*** Opening INPUT RECORDS ***

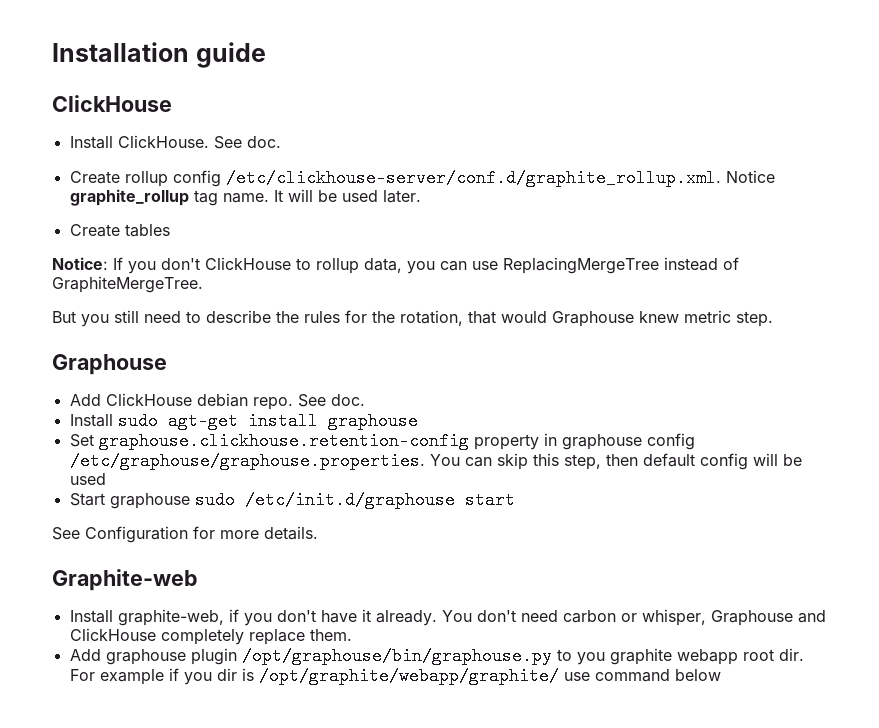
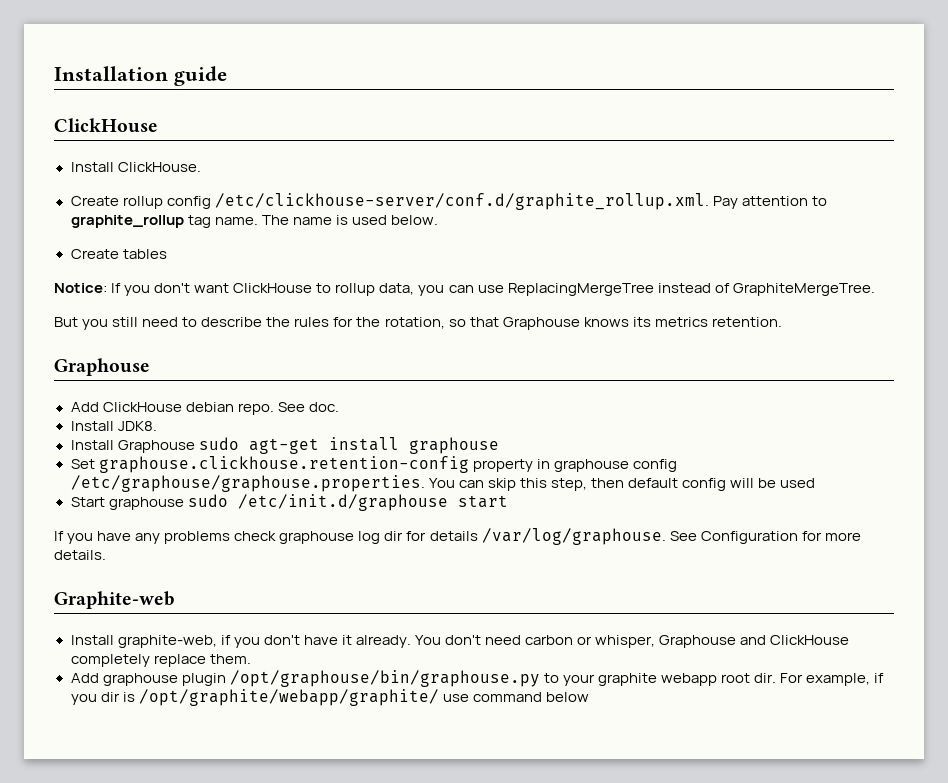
[213,136,281,149] See doc. -> (201, 167) none
[725,170,775,183] [69,189,421,206] Notice graphite_rollup tag name. It will be used later. -> [712,196,827,209] [70,215,438,228] Pay attention to graphite_rollup tag name. The name is used below.
(200, 264) none -> [194,283,230,293] want
[468,310,773,327] that would Graphouse knew metric step. -> [448,317,782,330] so that Graphouse knows its metrics retention.
(113, 420) none -> [117,421,157,431] [70,440,195,453] JDK8. // Install Graphouse
(515, 500) none -> [54,528,666,545] If you have any problems check graphouse log dir for details /var/log/graphouse.
[576,652,605,665] you -> [562,674,595,686] your
[99,669,164,685] example -> [806,673,871,686] example,

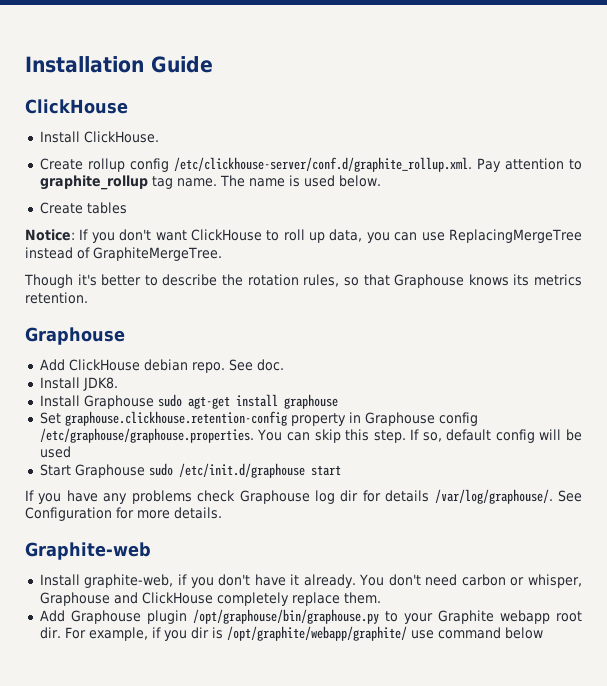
[173,66,227,86] guide -> [151,56,213,73] Guide
[335,283,376,296] rollup -> [283,229,326,243] roll up
[54,317,445,330] But you still need to describe the rules for the rotation, -> [24,274,340,288] Though it's better to describe the rotation rules,
[553,459,629,472] graphouse -> [364,412,435,426] Graphouse
[550,478,624,491] step, then -> [373,429,442,443] step. If so,
[108,497,184,510] graphouse -> [74,464,145,478] Graphouse
[279,531,355,544] graphouse -> [239,490,310,504] Graphouse
[481,528,666,545] /var/log/graphouse. -> [434,489,553,504] /var/log/graphouse/.
[102,673,178,686] graphouse -> [70,610,141,624] Graphouse
[597,673,657,686] graphite -> [437,610,494,624] Graphite

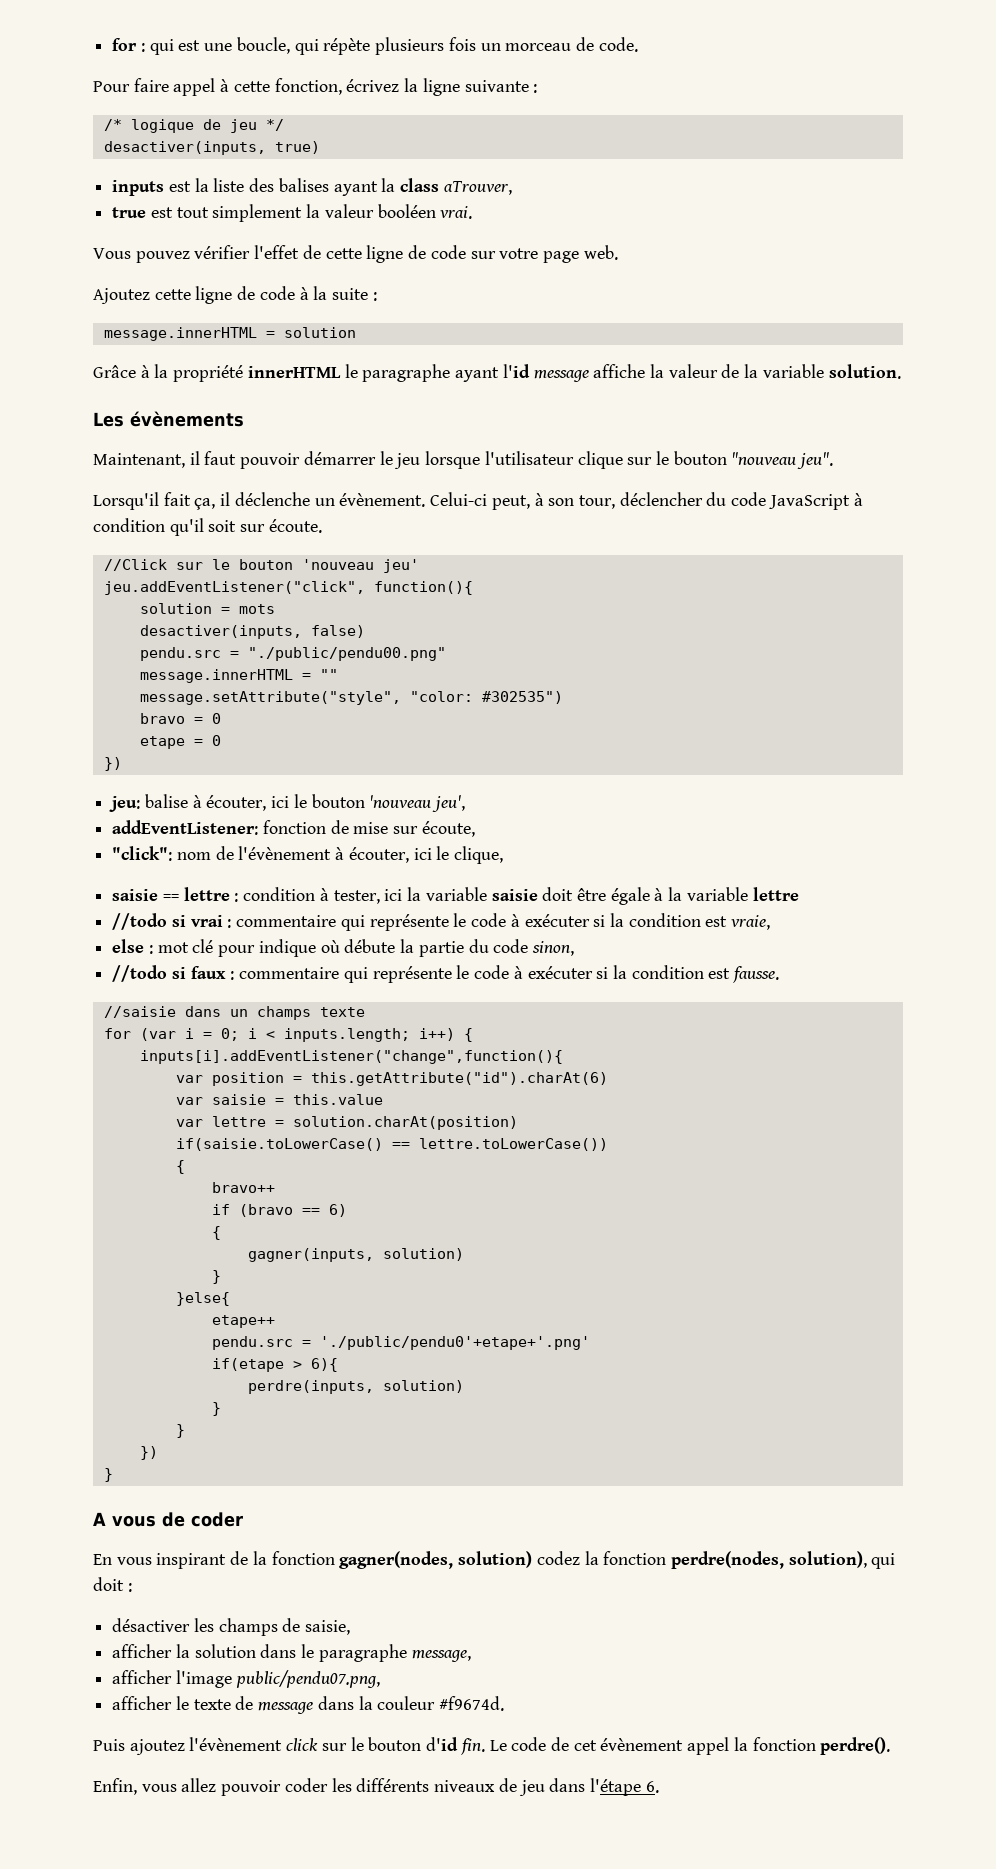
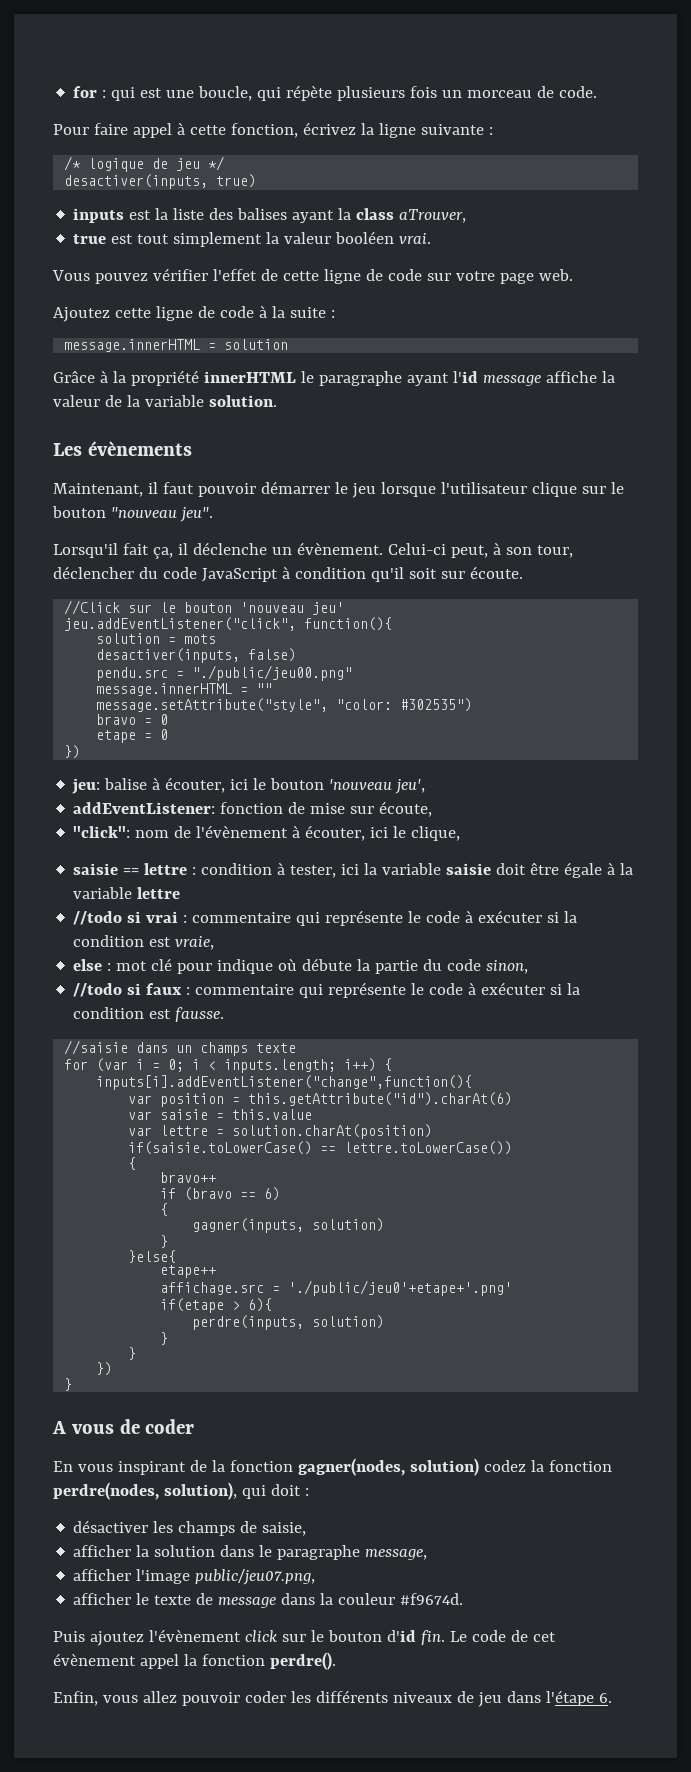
[247,647,446,661] "./public/pendu00.png" -> [192,665,353,681] "./public/jeu00.png"
[211,1336,590,1350] pendu.src = './public/pendu0'+etape+'.png' -> [160,1280,513,1296] affichage.src = './public/jeu0'+etape+'.png'
[235,1670,380,1688] public/pendu07.png, -> [195,1569,316,1585] public/jeu07.png,

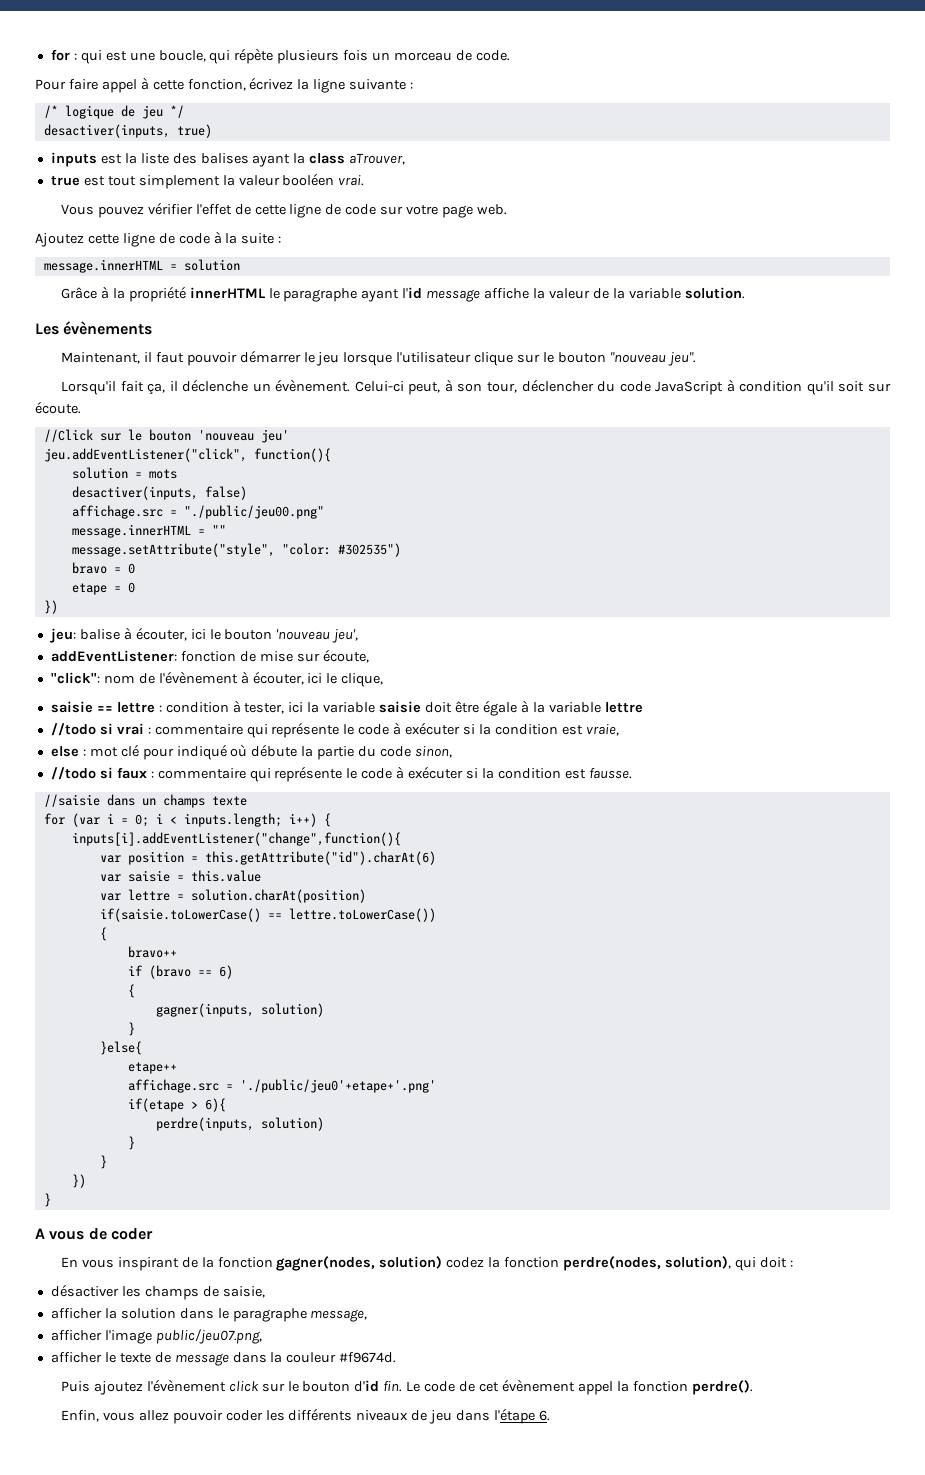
[96,667,169,681] pendu.src -> [71,505,163,519] affichage.src
[217,959,274,974] indique -> [176,744,227,760] indiqué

*** Closing INPUT RECORDS ***

§ WHAT TO PRODUCE
Would you copy, word for word, only the lines above from the one containing "[99,669,164,685] example ->" through the one containing "[96,667,169,681] pendu.src ->", both included, and please leave out the pictures?

§ RESPONSE TO THE EXERCISE
[99,669,164,685] example -> [806,673,871,686] example,

[173,66,227,86] guide -> [151,56,213,73] Guide
[335,283,376,296] rollup -> [283,229,326,243] roll up
[54,317,445,330] But you still need to describe the rules for the rotation, -> [24,274,340,288] Though it's better to describe the rotation rules,
[553,459,629,472] graphouse -> [364,412,435,426] Graphouse
[550,478,624,491] step, then -> [373,429,442,443] step. If so,
[108,497,184,510] graphouse -> [74,464,145,478] Graphouse
[279,531,355,544] graphouse -> [239,490,310,504] Graphouse
[481,528,666,545] /var/log/graphouse. -> [434,489,553,504] /var/log/graphouse/.
[102,673,178,686] graphouse -> [70,610,141,624] Graphouse
[597,673,657,686] graphite -> [437,610,494,624] Graphite

[247,647,446,661] "./public/pendu00.png" -> [192,665,353,681] "./public/jeu00.png"
[211,1336,590,1350] pendu.src = './public/pendu0'+etape+'.png' -> [160,1280,513,1296] affichage.src = './public/jeu0'+etape+'.png'
[235,1670,380,1688] public/pendu07.png, -> [195,1569,316,1585] public/jeu07.png,

[96,667,169,681] pendu.src -> [71,505,163,519] affichage.src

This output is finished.